**TASK STATEMENT:**
Lines to be reproduced exactly: the one that holds "discount: 15.00 -> none" and all those after it through the end of the data. Include no others.

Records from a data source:
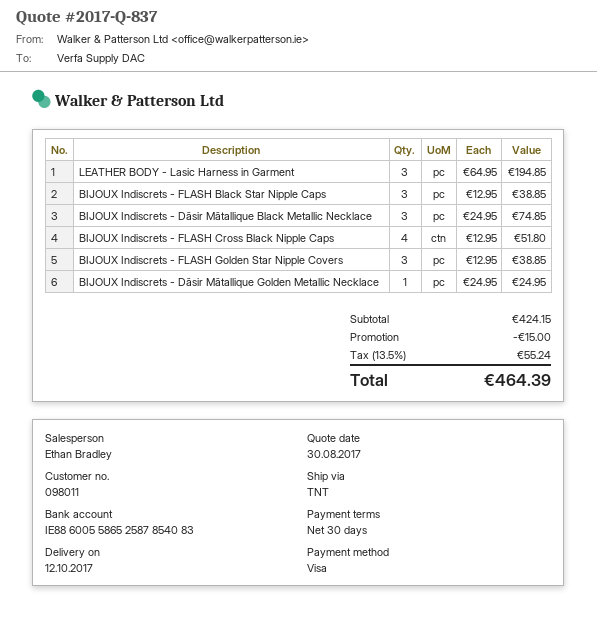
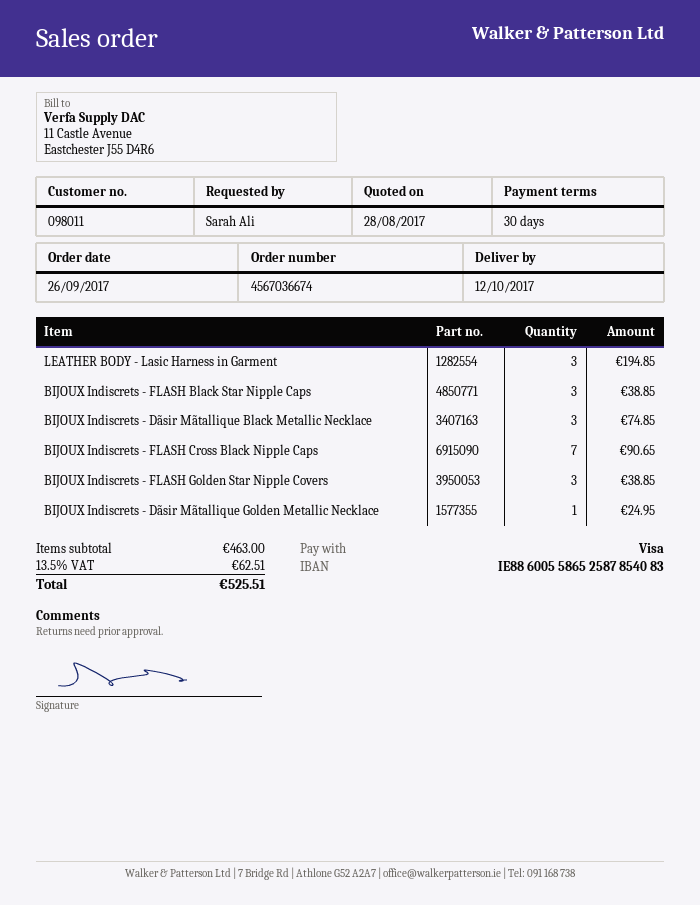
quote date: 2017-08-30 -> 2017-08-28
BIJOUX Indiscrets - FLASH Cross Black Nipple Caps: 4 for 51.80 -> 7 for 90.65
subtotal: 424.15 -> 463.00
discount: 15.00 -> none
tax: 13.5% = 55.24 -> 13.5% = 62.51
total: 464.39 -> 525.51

**YOUR SOLUTION:**
discount: 15.00 -> none
tax: 13.5% = 55.24 -> 13.5% = 62.51
total: 464.39 -> 525.51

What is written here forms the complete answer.